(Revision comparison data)
=-=-=-=-=
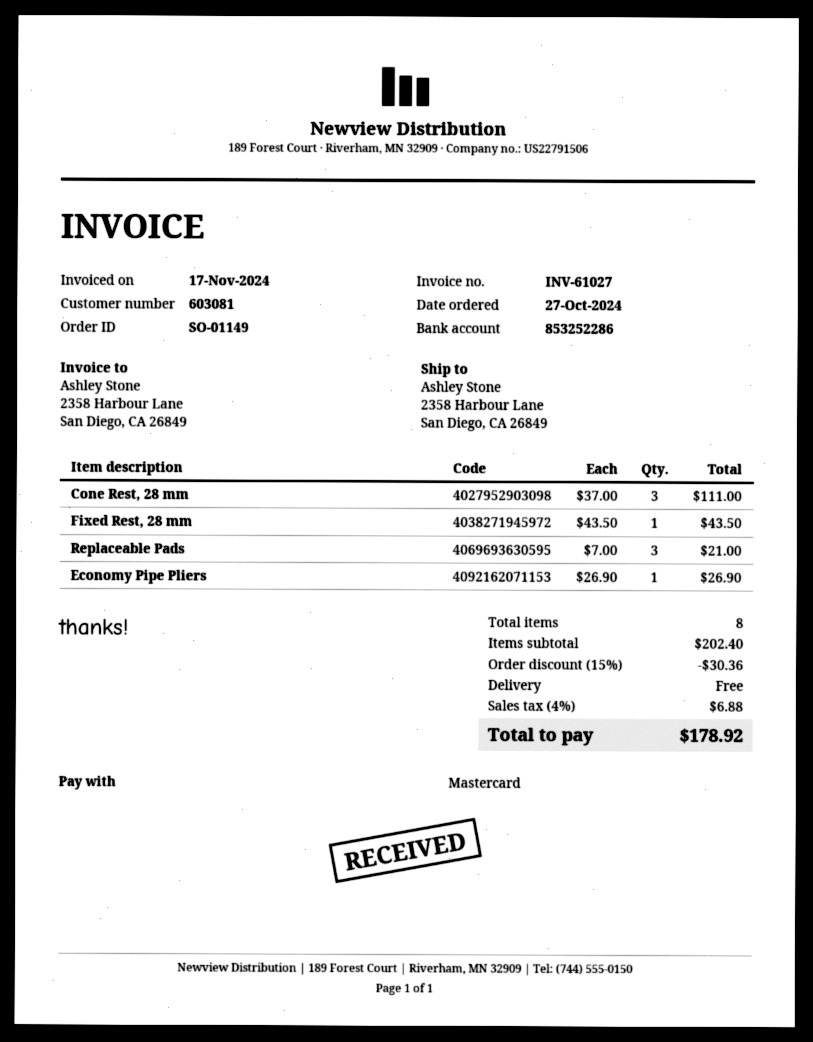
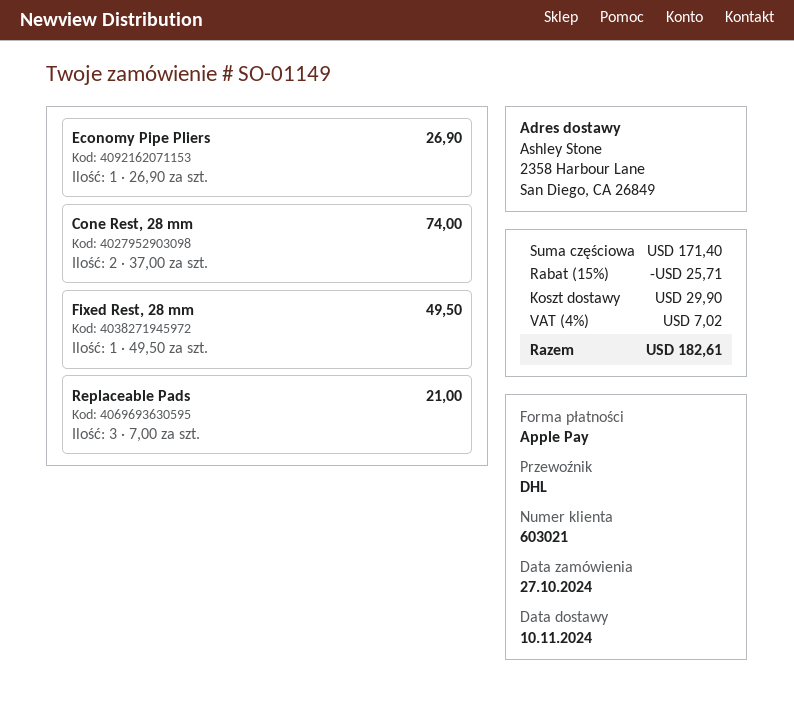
customer number: 603081 -> 603021
payment method: Mastercard -> Apple Pay
Cone Rest, 28 mm: 3 x 37.00 = 111.00 -> 2 x 37.00 = 74.00
Fixed Rest, 28 mm: 1 x 43.50 = 43.50 -> 1 x 49.50 = 49.50
subtotal: 202.40 -> 171.40
discount: 15% = 30.36 -> 15% = 25.71
shipping: 0.00 -> 29.90
tax: 4% = 6.88 -> 4% = 7.02
total: 178.92 -> 182.61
=-=-=-=-=
> [To do]: None of the images should be copied, but every entry must be given again exactly.

> [Answer to the problem]:
customer number: 603081 -> 603021
payment method: Mastercard -> Apple Pay
Cone Rest, 28 mm: 3 x 37.00 = 111.00 -> 2 x 37.00 = 74.00
Fixed Rest, 28 mm: 1 x 43.50 = 43.50 -> 1 x 49.50 = 49.50
subtotal: 202.40 -> 171.40
discount: 15% = 30.36 -> 15% = 25.71
shipping: 0.00 -> 29.90
tax: 4% = 6.88 -> 4% = 7.02
total: 178.92 -> 182.61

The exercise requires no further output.